[Python] Handling on/off behavior in MILP optimization problems in GEKKO

I'm trying to understand how to implement ON/OFF behavior in optimizaiton problems to be solved in GEKKO effectively.

Consider the following scenario:

• 2 power generators, with upper and lower bounds
• one generator has a power loss of 30%
• the total generated power must meet an external power demand
• the goal is to minimize the energy loss

The above problem is implemented in Python:

import numpy as np
from gekko import GEKKO
import matplotlib.pyplot as plt

timesim = 24*1 # hours
timesteps = 1 # steps/hour
n = np.int64(timesim*timesteps + 1) # this is the vector length in GEKKO

Edh_demand =np.ones(timesim+1)*80;
Edh_demand[int(7*n/24):int(10*n/24)] = 200
Edh_demand[int(3*n/4)-1:int(3*n/4)+2] = 300


m = GEKKO(remote=False) # initialize gekko, körs lokalt
m.time = np.linspace(0, 24, 25) # Gekko-tid

Egen1 = m.Var(value = 30, lb = 30, ub = 200)
Egen2 = m.Var(value = 30, lb = 30, ub = 200)
Eloss = m.Var(value = 30*.3)
Eprod = m.Var(value = 30)
Edemand = m.Param(value = Edh_demand)

cost = m.Param(value = 10)

m.Equation(Eloss == Egen1*.3)
m.Equation(Eprod == Egen2 + Egen1 - Eloss)

m.Minimize(Eloss)

m.Equation(Eprod >= Edemand)

m.options.SOLVER = 3
m.options.IMODE = 6
# m.options.COLDSTART=2
m.options.COLDSTART=0

m.solve(disp=True)

plt.figure(5)
plt.subplot(2, 1, 1)
plt.plot(m.time, Egen1, label='gen 1')
plt.plot(m.time, Egen2, label='gen 2')
plt.legend()

plt.subplot(2, 1, 2)
plt.plot(m.time, Edemand, '--r')
plt.plot(m.time, Eprod)

plt.show()


I have the following questions/problems:

1. As it is implemented now, gen1 goes to its lower bound as expected. I want to constraint gen1 so that it can operate either at the lower bound or at 0, but not between 0 an gen1_lb.
2. I want to penalize turning off and on gen1.
3. I want to constraint gen1 so that every time it is turned off, it takes 2 sampling intervals before it can be turned on again.
4. Are there better ways (mainly for algoritm efficiency but also readibility) to implement such problem?

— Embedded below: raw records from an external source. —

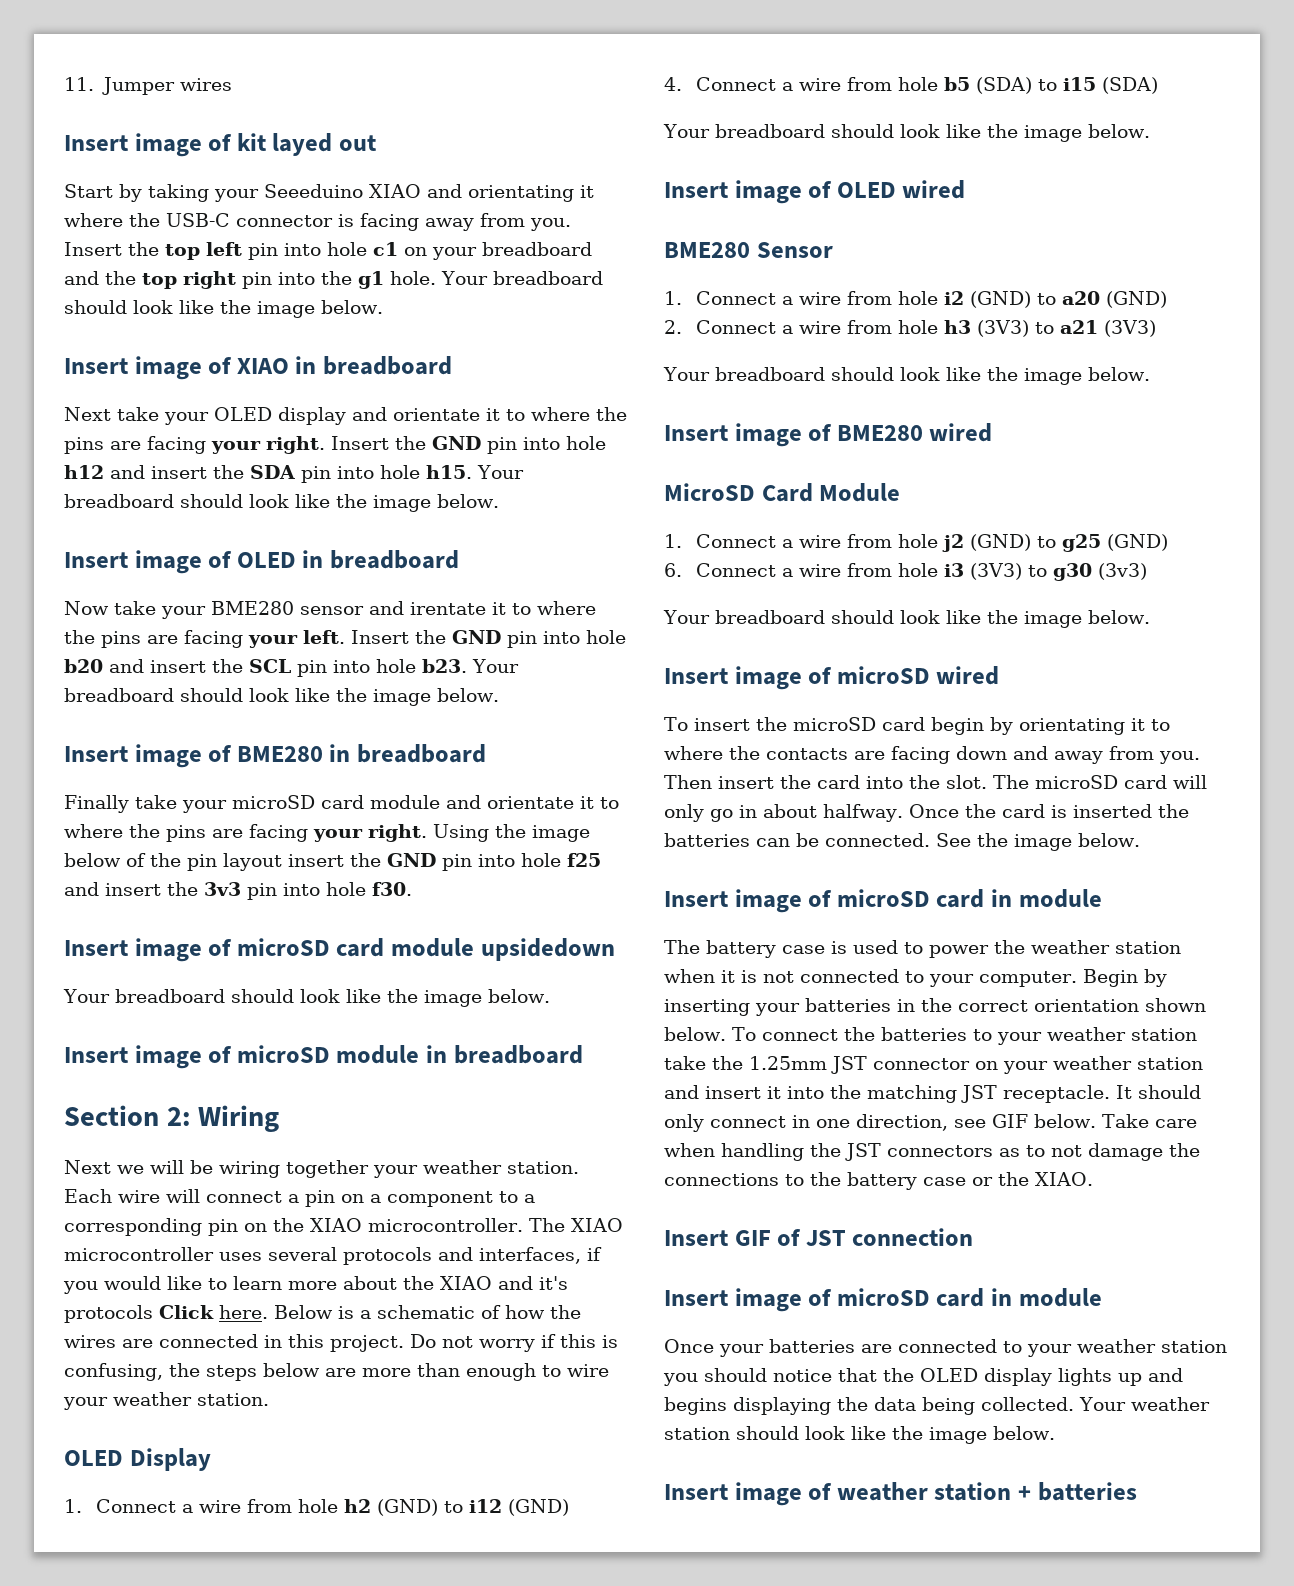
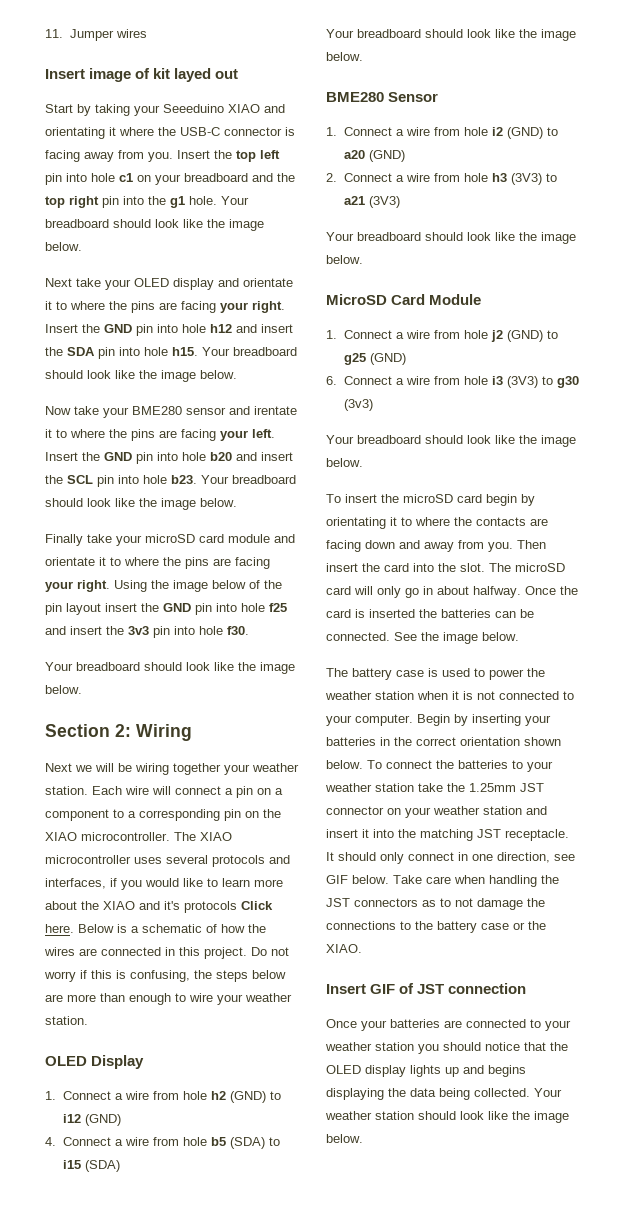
- Insert image of XIAO in breadboard
- Insert image of OLED in breadboard
- Insert image of BME280 in breadboard
  Using the image below of the pin layout insert the GND pin into hole f25 and insert the 3v3 pin into hole f30.
- Insert image of microSD card module upsidedown
  Your breadboard should look like the image below.
- Insert image of microSD module in breadboard
- Insert image of OLED wired
- Insert image of BME280 wired
- Insert image of microSD wired
  See the image below.
- Insert image of microSD card in module
  Insert GIF of JST connection
- Insert image of microSD card in module
- Insert image of weather station + batteries

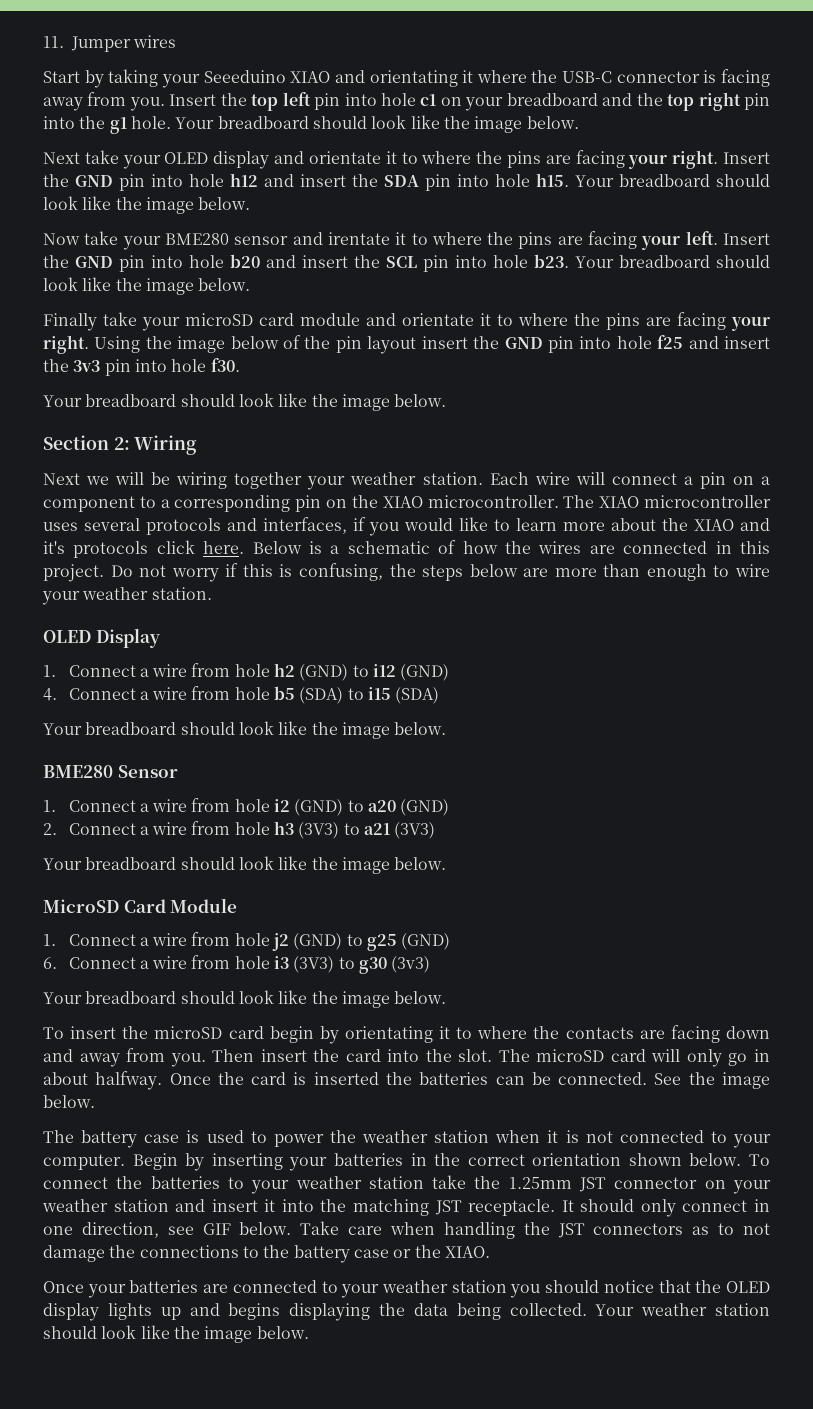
- Insert image of kit layed out
- The XIAO microcontroller uses several protocols and interfaces, if you would like to learn more about the XIAO and it's protocols Click here.
+ The XIAO microcontroller uses several protocols and interfaces, if you would like to learn more about the XIAO and it's protocols click here.
- Insert GIF of JST connection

I believe one way to attack this problem is by creating an Integer variable (gen1_onoff) and multiply all occurances of gen1 by gen1_onoff. One can also add the following constraint

m.Equation(gen1 * gen1_onoff <= gen1_lb)


One could penalize variations of gen1_onoff in the objective function

dt_gen1_onoff = Var(value = 0)
m.Equation(dt_gen1_onoff == gen1_onoff.dt())
m.Minimize(dt_gen1_onoff)


I have no idea how to implement the constraint for problem 3, but suspect that m.if3() should be useful.

Thanks in advance for your help.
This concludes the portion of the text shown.